Some cohorts need outside help after the first pass. If several startups show the same pattern, such as weak architecture choices, slow delivery, or unclear AI plans, Oleg Sotnikov at oleg.is can review the findings as a fractional CTO and help founders turn them into a realistic plan. That kind of support works best when the notes are short, ranked, and tied to evidence.
If you finish triage with a clean ranking and a small next step for each team, the cohort can move fast without guessing.
Frequently Asked Questions
Why shouldn’t I do a deep audit for every startup first?
Because two weeks disappear fast. A deep audit for every company gives you more detail than you can use and pushes urgent problems to the end, so start with fast triage and sort issues into now, soon, or later.
What should I collect before the first founder call?
Ask for a recent deck or company summary, a product demo, the next few months of roadmap, a team list with owners, basic numbers for users, revenue, and runway, plus recent releases and backlog evidence. That small pack tells you far more than a polished intro call.
How long should the intake form be?
Keep it short enough that founders can finish it in 20 to 30 minutes. If the form takes longer, people skip details or send weak answers, and you lose the benefit of comparing every startup in one format.
What goes on the scorecard?
Use one scorecard across the whole cohort and score product risk, delivery risk, and AI readiness on a 1 to 5 scale. Add a short note on why you gave the score and one next action that would reduce uncertainty.

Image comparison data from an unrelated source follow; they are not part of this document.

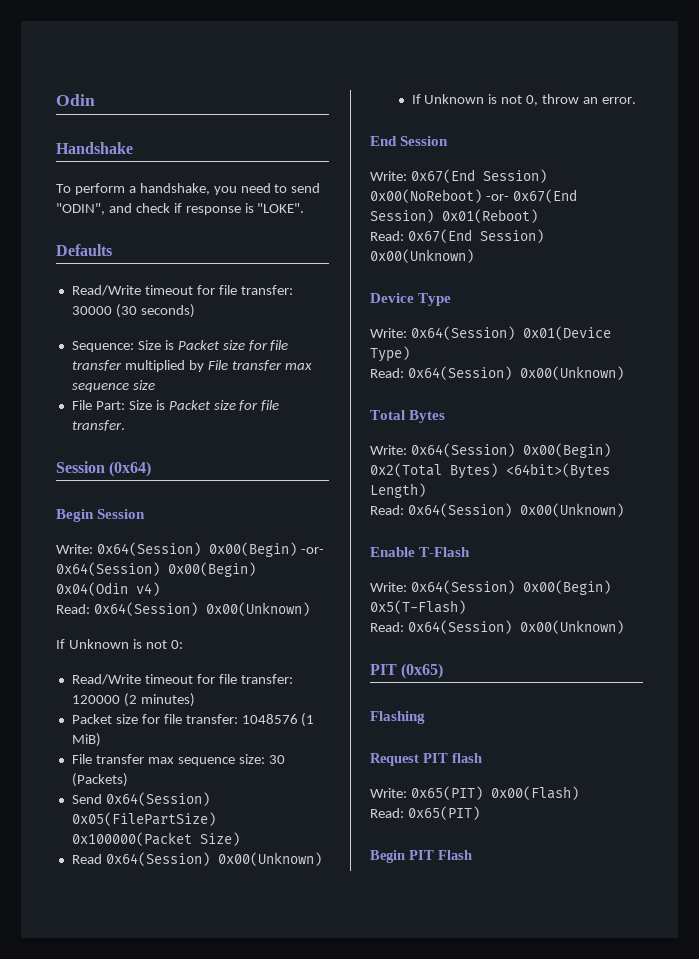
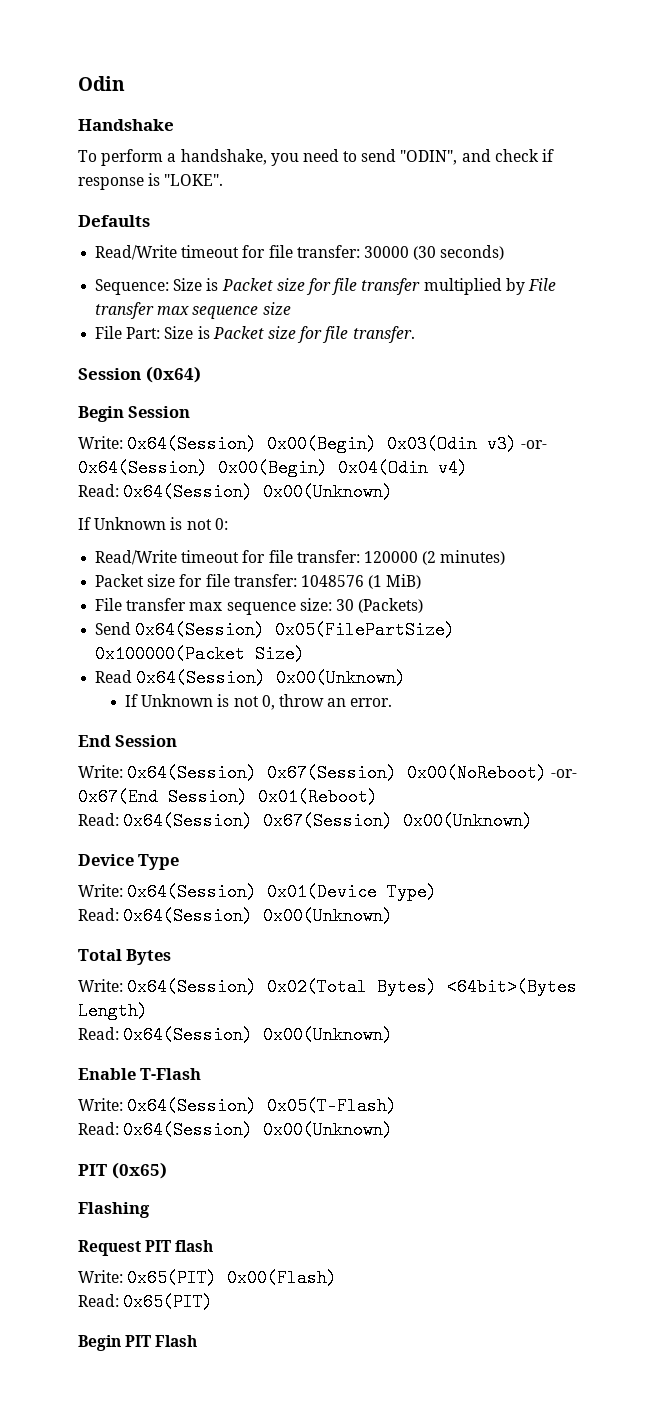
(297, 549) none -> [387,435,518,453] 0x03(Odin v3)
[410,169,547,183] 0x67(End Session) -> [127,764,398,782] 0x64(Session) 0x67(Session)
[407,229,544,243] 0x67(End Session) -> [123,812,394,830] 0x64(Session) 0x67(Session)
[522,443,611,458] [370,463,442,477] 0x00(Begin) 0x2(Total -> [267,978,368,996] 0x02(Total
[522,580,611,595] [370,600,466,614] 0x00(Begin) 0x5(T-Flash) -> [267,1097,398,1115] 0x05(T-Flash)

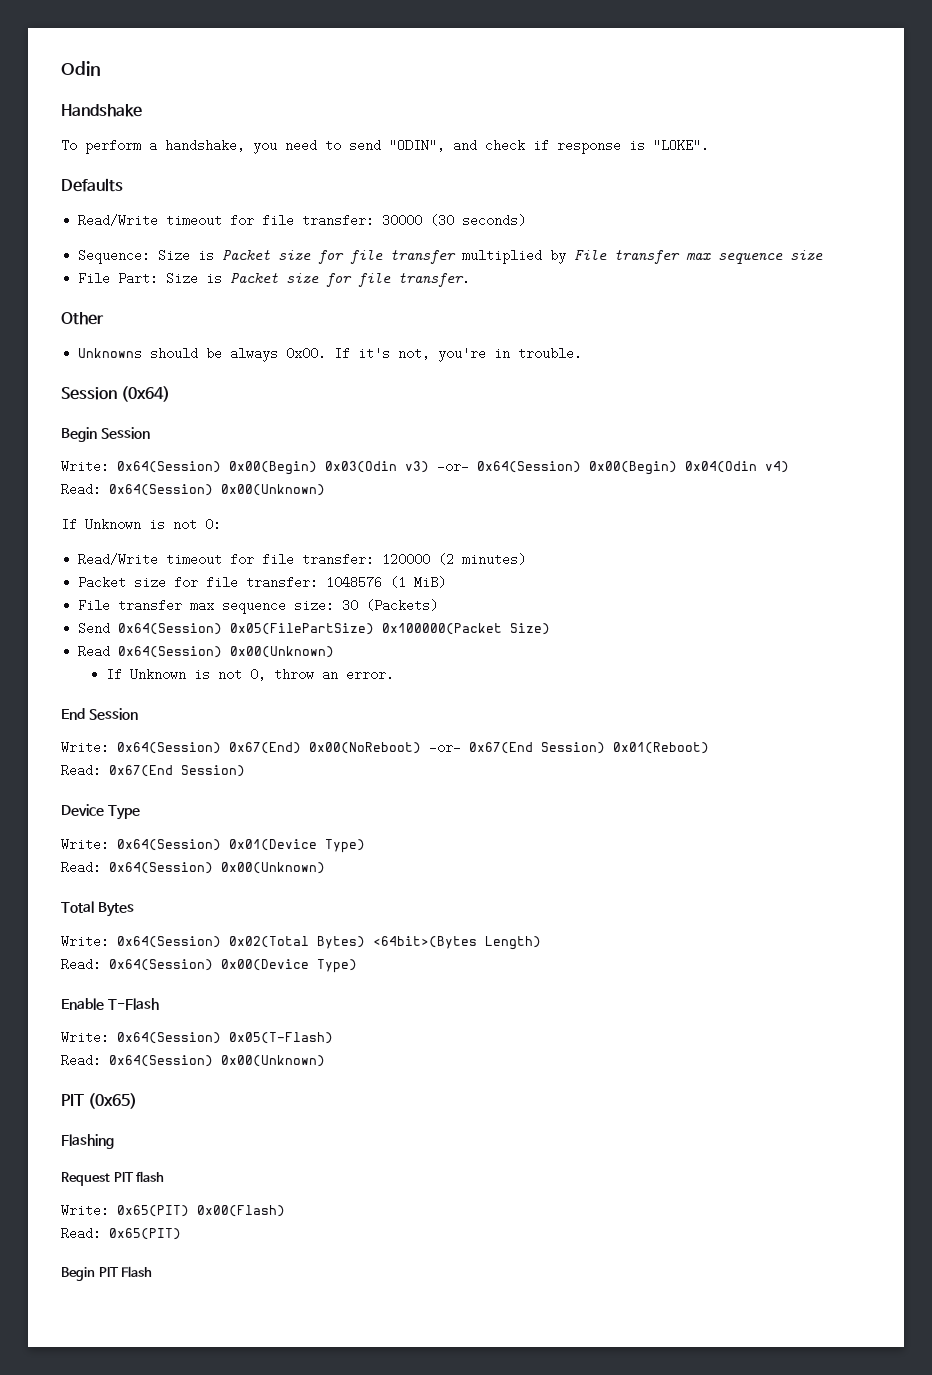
(415, 334) none -> [61,312,104,325] [78,347,583,362] // Other // Unknowns should be always 0x00. If it's not, you're in trouble.
[267,764,398,782] 0x67(Session) -> [229,742,301,754] 0x67(End)
[123,812,534,830] 0x64(Session) 0x67(Session) 0x00(Unknown) -> [109,765,245,777] 0x67(End Session)
[263,1026,394,1044] 0x00(Unknown) -> [221,959,357,973] 0x00(Device Type)

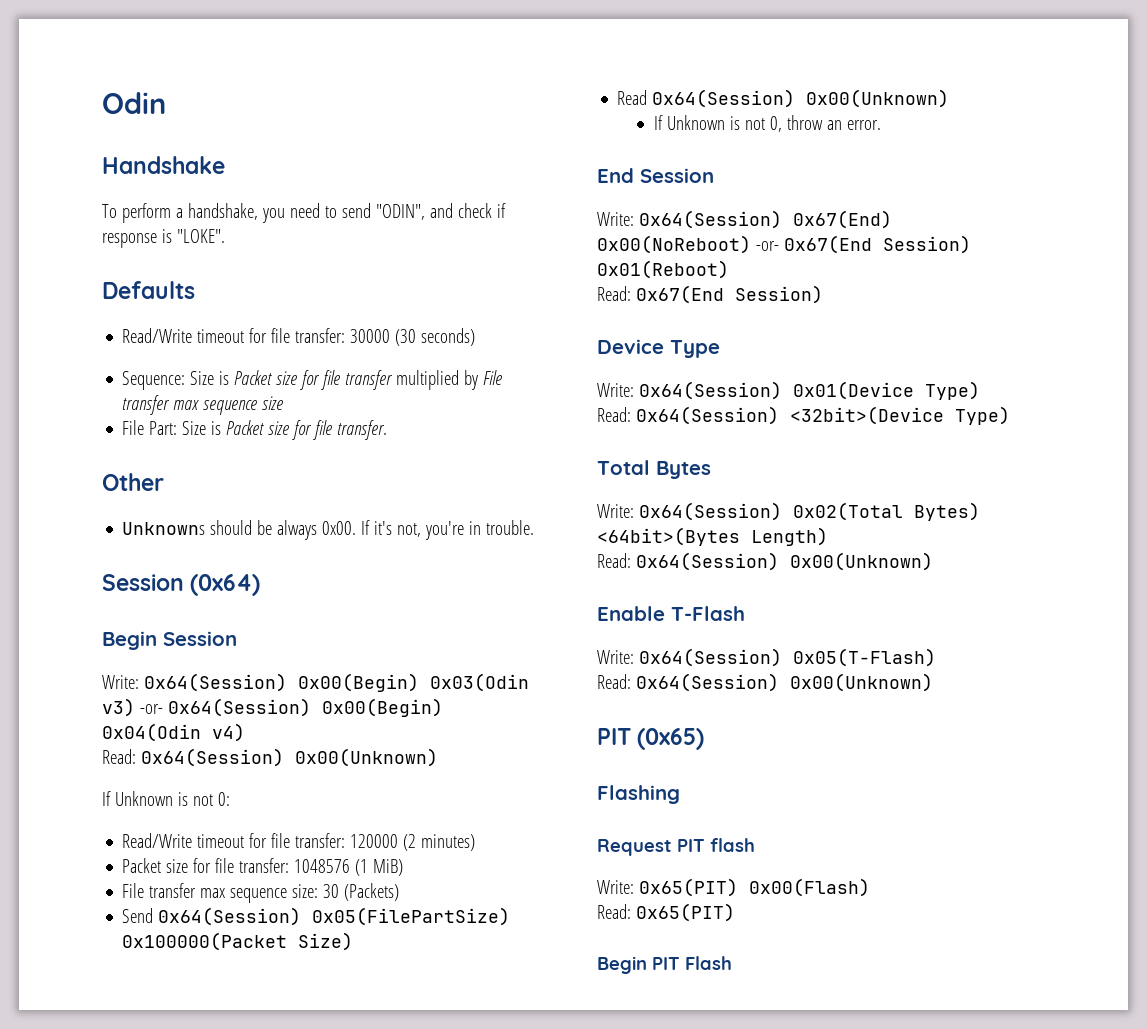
[221,862,325,874] 0x00(Unknown) -> [789,406,1010,425] <32bit>(Device Type)
[221,959,357,973] 0x00(Device Type) -> [789,552,933,571] 0x00(Unknown)

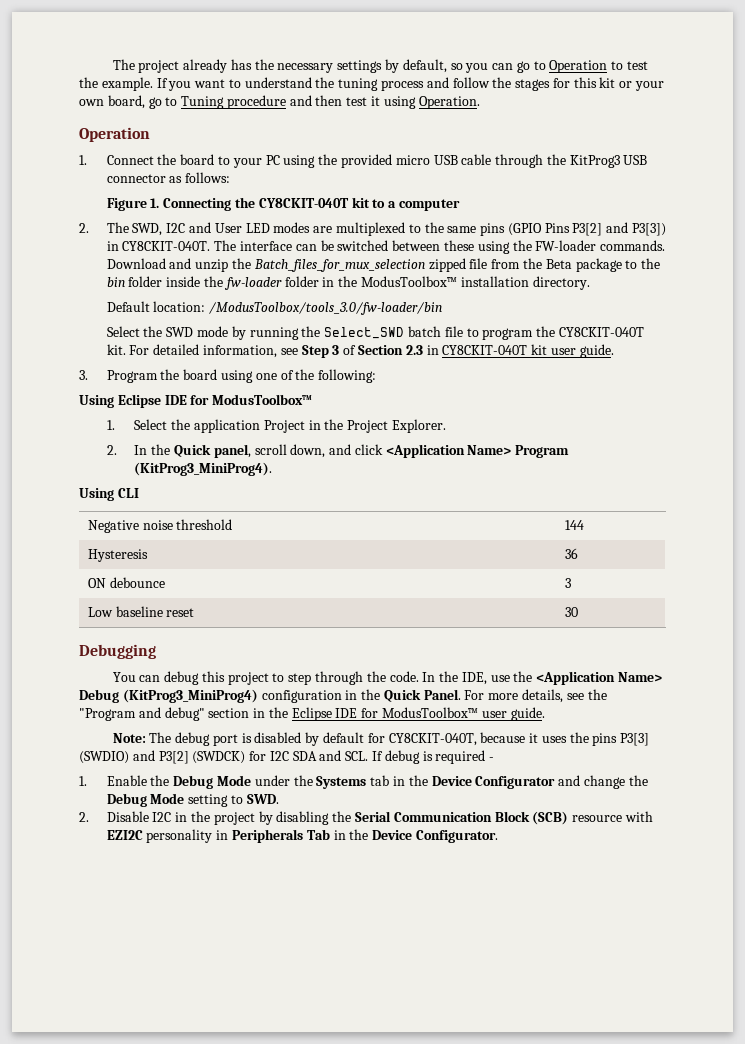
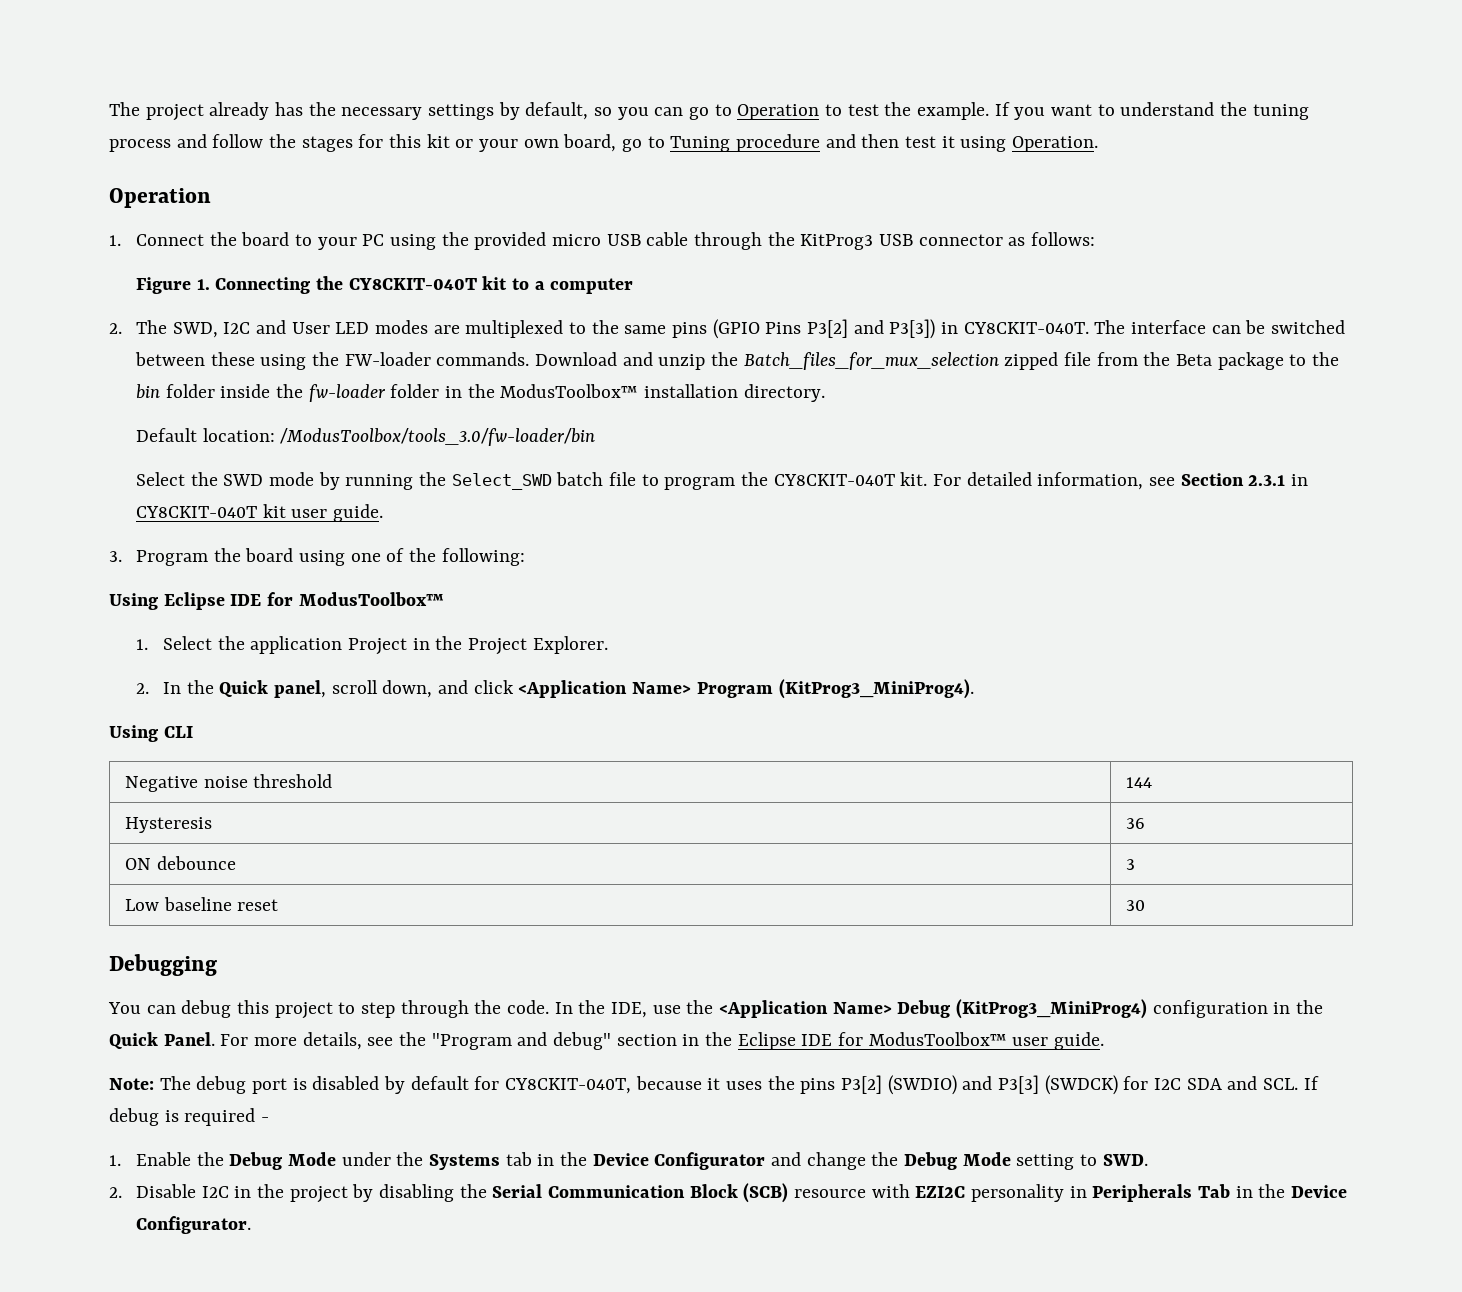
[301,345,423,358] Step 3 of Section 2.3 -> [1180,473,1286,486] Section 2.3.1
[620,733,650,746] P3[3] -> [841,1075,883,1094] P3[2]
[158,751,189,764] P3[2] -> [998,1075,1040,1094] P3[3]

Why do I need a confidence rating too?
Confidence tells you how much evidence backs the score. A founder may sound convincing, but if they show no usage data or no release history, you should treat that score with more caution.
How do I keep a 60-minute review from drifting?
Run the hour with a fixed clock and move from company story to product, then delivery, then AI and current blockers. Keep asking for one recent example in each section so the call stays grounded in real work instead of broad claims.
What are the earliest signs of product risk?
Product risk rises when the team cannot name one buyer, one pain point, and one reason users return. Watch for vague customer descriptions, roadmaps that ignore user demand, and weak retention hidden behind a smooth demo.
How can I spot delivery risk quickly?
Start with shipped work, not future plans. If the team cannot say what released in the last month, who owns production, or how they handle bugs, you likely have a coordination problem that will slow everything else.
How do I know if a startup is actually ready for AI?
Look for a specific problem, a repeatable workflow, usable data, and one person who will own the test. If the idea sounds like “we want a chatbot” and nobody can explain the task, the data, or how they will judge success, the team is not ready yet.
What should happen right after triage?
Send short notes right away and give each startup one next experiment, one owner, and one review date. Rank by urgency, not founder confidence, so the teams with the biggest current risk get help first.